> [Problem description]: Throughout the entries below, report every line where "Contractor" is found.

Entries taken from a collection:
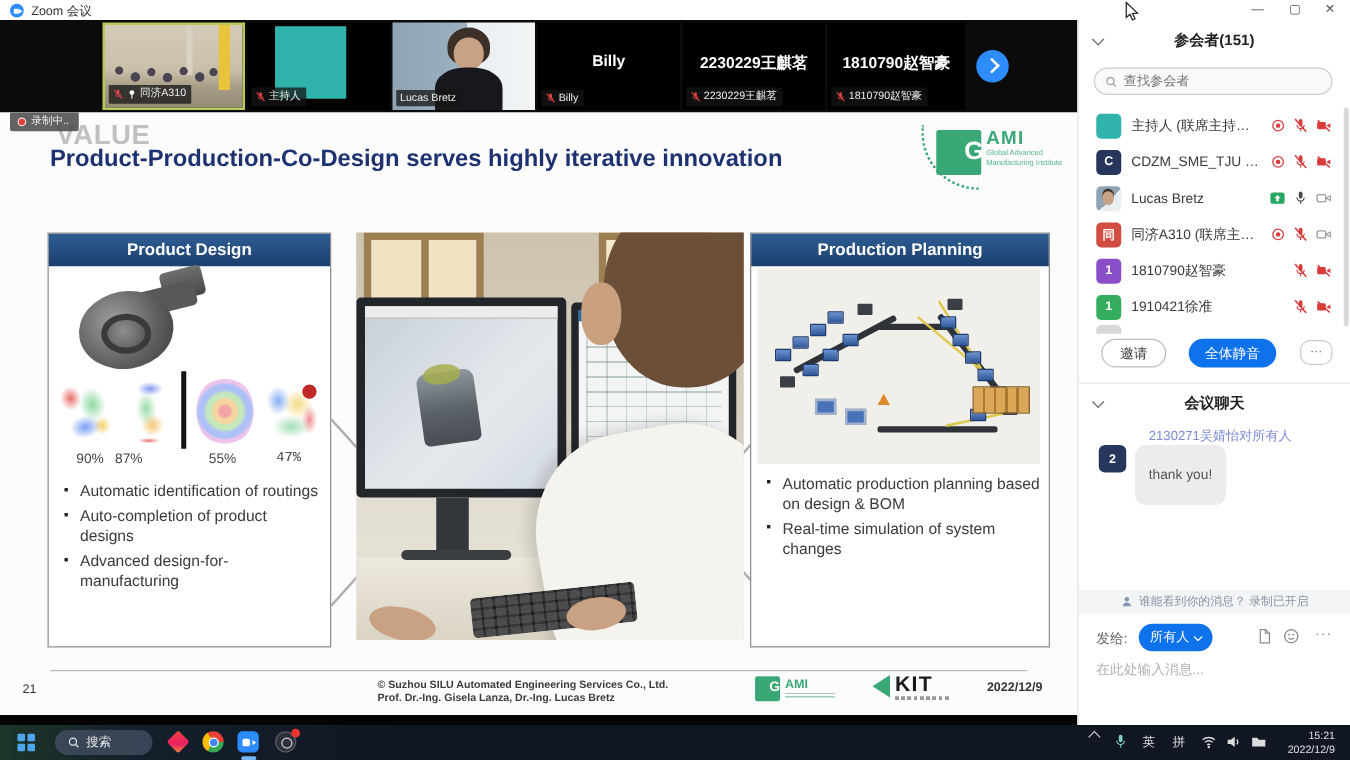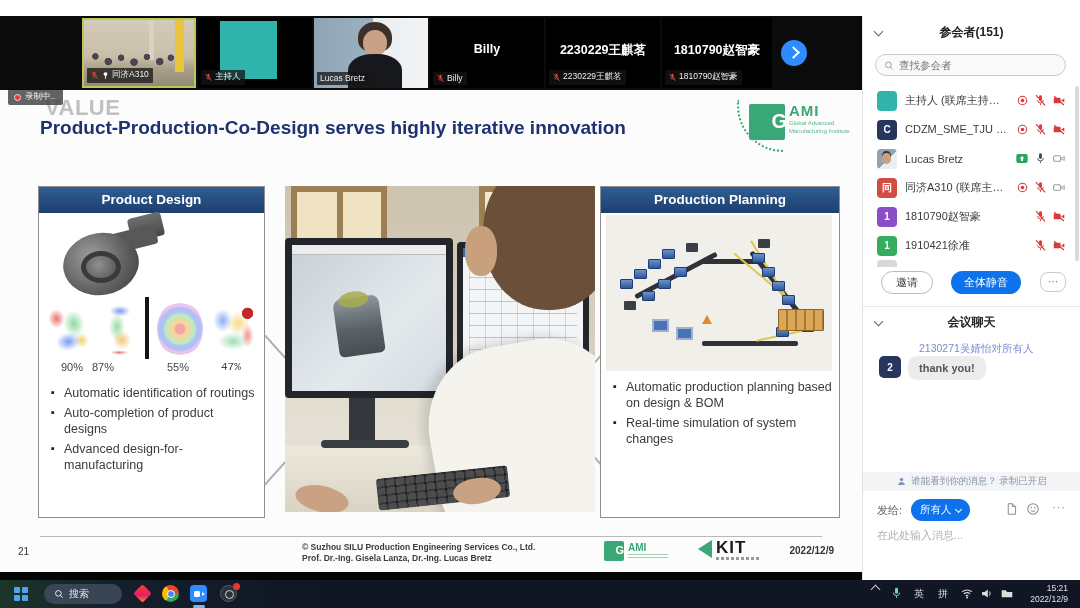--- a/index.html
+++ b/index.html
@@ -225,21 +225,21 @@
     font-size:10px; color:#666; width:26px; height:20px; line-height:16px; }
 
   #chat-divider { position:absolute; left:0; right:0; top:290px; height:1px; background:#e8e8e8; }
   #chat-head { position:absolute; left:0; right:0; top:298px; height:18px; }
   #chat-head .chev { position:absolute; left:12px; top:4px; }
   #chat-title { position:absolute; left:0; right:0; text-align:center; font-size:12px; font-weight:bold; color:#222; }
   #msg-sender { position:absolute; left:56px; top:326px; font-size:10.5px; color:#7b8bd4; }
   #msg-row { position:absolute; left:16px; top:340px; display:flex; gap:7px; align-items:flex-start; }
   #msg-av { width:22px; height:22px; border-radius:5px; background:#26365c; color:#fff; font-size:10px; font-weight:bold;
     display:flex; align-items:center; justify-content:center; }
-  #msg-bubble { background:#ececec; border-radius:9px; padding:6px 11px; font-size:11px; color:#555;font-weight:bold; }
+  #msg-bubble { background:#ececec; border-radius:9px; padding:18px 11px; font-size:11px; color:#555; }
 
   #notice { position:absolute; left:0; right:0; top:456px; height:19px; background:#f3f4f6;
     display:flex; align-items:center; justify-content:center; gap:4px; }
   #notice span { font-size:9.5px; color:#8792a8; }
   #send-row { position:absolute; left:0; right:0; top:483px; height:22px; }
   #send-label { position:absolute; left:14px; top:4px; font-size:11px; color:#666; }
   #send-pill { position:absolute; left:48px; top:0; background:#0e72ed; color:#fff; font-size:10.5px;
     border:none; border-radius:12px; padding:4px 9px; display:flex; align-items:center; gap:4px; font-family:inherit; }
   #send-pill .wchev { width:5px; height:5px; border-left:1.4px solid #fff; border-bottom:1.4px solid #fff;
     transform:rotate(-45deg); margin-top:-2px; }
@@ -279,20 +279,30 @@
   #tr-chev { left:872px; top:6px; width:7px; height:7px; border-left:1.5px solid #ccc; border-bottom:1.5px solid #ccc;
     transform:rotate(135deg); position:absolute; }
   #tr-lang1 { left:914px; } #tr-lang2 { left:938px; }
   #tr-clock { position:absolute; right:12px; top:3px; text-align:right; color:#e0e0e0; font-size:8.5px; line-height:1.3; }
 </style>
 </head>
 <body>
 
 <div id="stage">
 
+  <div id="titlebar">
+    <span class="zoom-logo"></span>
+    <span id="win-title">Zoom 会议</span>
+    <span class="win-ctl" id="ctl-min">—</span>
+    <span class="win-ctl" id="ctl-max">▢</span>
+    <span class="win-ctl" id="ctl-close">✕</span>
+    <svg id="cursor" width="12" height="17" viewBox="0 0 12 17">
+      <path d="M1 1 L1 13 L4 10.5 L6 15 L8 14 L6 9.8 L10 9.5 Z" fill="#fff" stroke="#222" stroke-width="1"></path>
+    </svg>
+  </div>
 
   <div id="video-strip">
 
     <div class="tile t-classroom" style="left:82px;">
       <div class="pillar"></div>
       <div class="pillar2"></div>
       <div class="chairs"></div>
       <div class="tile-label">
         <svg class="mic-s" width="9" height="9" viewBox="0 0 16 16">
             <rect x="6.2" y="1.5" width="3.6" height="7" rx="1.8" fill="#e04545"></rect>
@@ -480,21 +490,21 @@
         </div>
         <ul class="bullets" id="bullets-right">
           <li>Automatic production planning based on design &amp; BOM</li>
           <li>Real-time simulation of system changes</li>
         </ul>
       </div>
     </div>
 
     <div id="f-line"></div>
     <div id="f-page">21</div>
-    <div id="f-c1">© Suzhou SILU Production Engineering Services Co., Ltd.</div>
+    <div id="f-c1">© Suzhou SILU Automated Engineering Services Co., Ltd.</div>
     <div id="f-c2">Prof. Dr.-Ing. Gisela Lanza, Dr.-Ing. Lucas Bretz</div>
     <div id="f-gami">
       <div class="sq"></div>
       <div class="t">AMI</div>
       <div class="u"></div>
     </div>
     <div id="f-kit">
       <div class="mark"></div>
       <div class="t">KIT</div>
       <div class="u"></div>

--

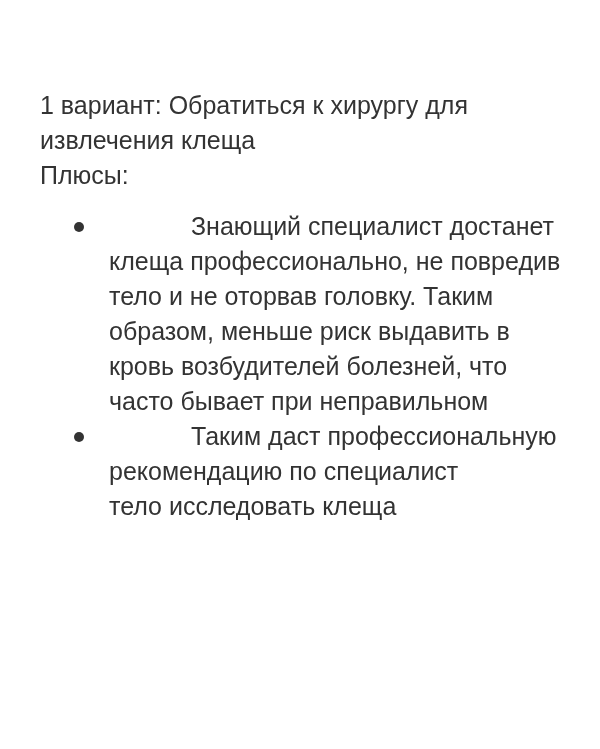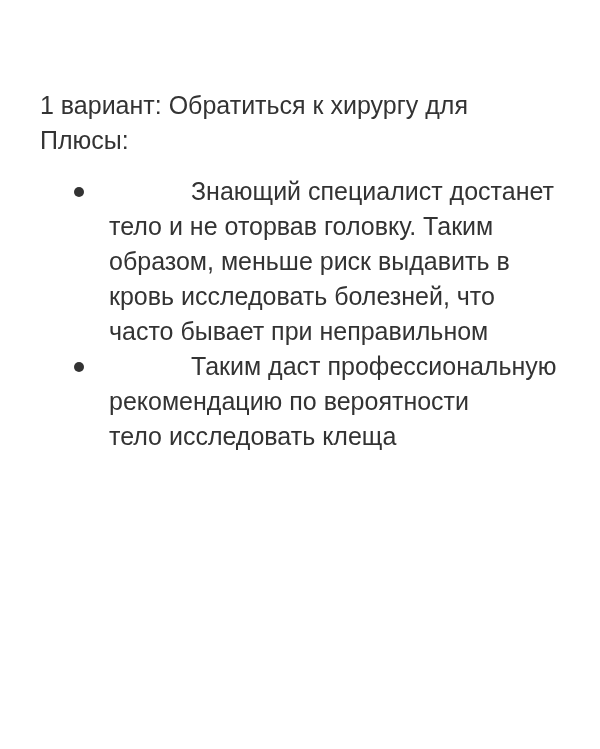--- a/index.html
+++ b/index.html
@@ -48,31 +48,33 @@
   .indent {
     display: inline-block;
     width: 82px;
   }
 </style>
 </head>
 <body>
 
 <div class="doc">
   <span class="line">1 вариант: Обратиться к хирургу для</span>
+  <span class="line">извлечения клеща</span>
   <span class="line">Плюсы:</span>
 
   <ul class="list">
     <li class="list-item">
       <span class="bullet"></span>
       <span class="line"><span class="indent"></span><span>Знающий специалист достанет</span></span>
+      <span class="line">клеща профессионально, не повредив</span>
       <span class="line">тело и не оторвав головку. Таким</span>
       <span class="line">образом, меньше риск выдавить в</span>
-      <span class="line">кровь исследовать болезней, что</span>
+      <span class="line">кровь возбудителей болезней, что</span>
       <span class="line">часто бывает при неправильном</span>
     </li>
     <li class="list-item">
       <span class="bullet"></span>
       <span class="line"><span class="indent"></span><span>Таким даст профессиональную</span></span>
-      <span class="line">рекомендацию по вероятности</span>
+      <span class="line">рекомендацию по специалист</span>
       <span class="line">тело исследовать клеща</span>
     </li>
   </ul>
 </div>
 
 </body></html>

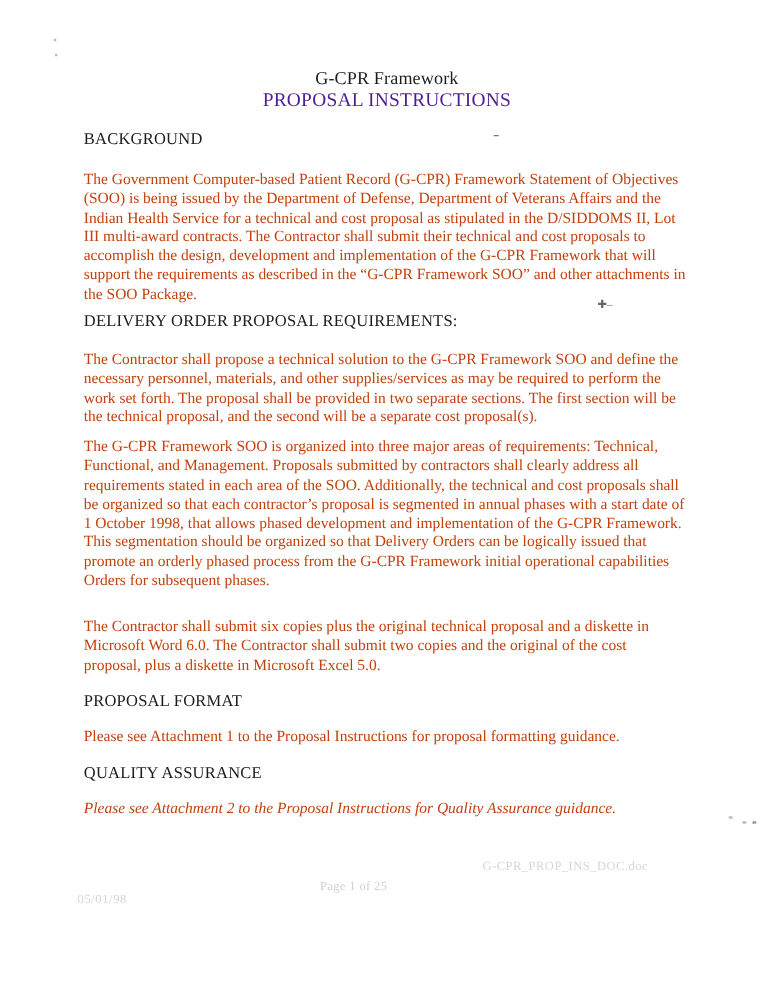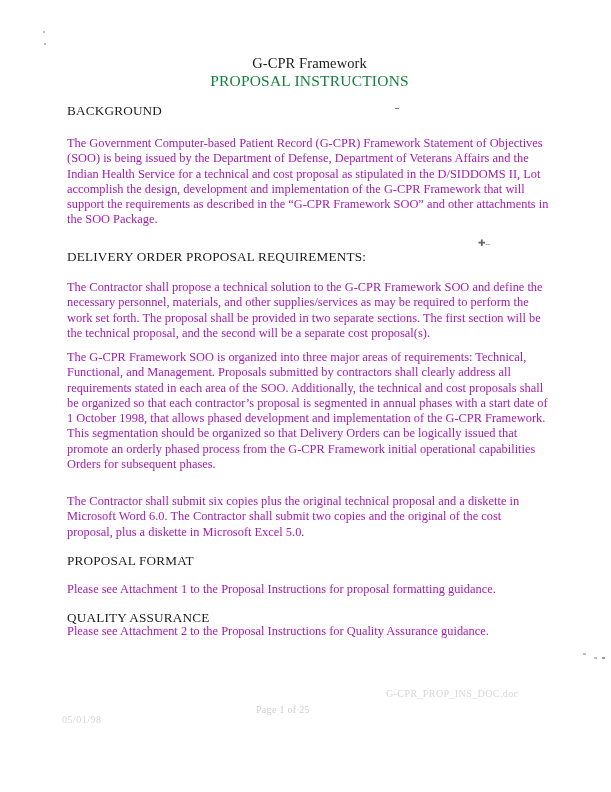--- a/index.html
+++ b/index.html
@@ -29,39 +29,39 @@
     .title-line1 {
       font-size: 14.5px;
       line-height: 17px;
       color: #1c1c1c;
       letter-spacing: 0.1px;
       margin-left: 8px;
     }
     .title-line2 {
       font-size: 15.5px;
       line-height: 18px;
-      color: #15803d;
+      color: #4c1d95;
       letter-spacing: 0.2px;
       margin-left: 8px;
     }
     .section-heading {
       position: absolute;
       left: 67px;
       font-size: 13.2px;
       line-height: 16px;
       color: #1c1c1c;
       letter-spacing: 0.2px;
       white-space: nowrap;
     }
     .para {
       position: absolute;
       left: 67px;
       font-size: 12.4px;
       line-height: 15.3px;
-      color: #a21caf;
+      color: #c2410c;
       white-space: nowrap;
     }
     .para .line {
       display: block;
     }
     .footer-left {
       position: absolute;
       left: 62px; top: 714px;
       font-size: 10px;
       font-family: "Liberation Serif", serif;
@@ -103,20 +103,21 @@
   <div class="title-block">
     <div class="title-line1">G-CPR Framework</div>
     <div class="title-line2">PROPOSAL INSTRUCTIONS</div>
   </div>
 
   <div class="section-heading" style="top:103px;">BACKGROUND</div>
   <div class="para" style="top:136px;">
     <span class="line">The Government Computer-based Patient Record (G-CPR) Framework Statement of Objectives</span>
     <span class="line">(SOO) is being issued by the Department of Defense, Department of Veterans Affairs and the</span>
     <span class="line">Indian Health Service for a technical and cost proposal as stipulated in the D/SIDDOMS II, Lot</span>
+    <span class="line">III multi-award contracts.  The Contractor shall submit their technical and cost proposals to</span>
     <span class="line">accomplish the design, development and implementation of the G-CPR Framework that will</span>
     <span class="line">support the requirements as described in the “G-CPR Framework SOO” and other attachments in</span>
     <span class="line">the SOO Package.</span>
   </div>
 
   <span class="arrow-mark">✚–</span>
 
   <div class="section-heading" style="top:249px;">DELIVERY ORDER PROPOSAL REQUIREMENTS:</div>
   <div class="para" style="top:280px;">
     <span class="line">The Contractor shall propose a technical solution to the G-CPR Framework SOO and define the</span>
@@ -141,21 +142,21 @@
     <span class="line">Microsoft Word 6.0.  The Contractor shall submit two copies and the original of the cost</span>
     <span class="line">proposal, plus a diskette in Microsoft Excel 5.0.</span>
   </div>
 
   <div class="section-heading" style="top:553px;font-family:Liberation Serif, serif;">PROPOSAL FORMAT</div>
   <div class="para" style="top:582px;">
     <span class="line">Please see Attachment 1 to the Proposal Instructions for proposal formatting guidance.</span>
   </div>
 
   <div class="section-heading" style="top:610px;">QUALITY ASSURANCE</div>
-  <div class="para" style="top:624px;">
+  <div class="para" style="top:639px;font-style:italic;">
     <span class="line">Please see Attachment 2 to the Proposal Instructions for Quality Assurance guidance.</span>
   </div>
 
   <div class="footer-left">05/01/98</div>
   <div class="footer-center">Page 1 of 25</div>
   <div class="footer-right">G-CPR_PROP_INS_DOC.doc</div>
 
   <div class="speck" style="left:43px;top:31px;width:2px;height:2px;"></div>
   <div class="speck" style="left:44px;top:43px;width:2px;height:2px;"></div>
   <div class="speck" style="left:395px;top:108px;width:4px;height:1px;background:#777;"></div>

--

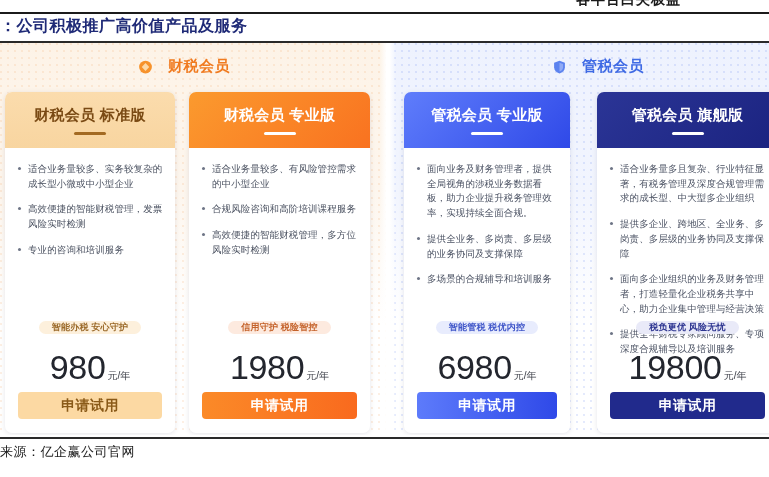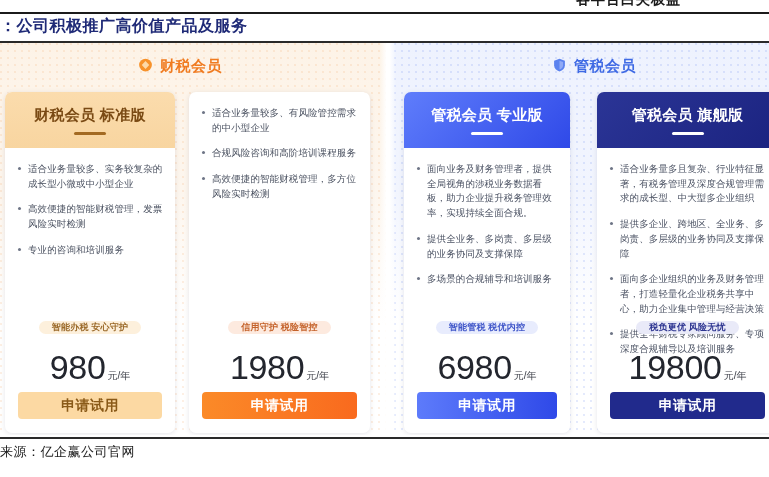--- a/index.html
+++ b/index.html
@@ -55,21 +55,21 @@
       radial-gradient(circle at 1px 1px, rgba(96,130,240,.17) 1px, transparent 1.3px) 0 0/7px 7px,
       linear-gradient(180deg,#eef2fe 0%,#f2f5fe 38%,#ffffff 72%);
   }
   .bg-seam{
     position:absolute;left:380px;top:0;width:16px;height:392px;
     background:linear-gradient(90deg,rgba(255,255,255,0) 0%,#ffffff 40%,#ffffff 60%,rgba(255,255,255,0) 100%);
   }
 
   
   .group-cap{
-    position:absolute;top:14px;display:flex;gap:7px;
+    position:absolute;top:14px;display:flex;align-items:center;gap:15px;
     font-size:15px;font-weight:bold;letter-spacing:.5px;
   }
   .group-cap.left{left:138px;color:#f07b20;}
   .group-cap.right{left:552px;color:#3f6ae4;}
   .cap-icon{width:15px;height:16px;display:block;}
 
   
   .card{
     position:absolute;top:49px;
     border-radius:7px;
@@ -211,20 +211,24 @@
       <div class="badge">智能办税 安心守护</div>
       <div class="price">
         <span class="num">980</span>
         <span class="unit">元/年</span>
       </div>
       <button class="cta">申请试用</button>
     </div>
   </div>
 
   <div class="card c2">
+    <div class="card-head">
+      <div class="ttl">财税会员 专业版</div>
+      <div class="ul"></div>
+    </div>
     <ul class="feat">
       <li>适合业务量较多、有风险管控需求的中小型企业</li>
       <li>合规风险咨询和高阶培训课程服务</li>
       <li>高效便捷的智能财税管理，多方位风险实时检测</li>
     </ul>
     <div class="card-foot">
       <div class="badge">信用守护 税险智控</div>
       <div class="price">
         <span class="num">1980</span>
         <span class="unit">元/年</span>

> [Result of the exercise]:
+    <span class="line">III multi-award contracts.  The Contractor shall submit their technical and cost proposals to</span>
     <span class="line">The Contractor shall propose a technical solution to the G-CPR Framework SOO and define the</span>
     <span class="line">Microsoft Word 6.0.  The Contractor shall submit two copies and the original of the cost</span>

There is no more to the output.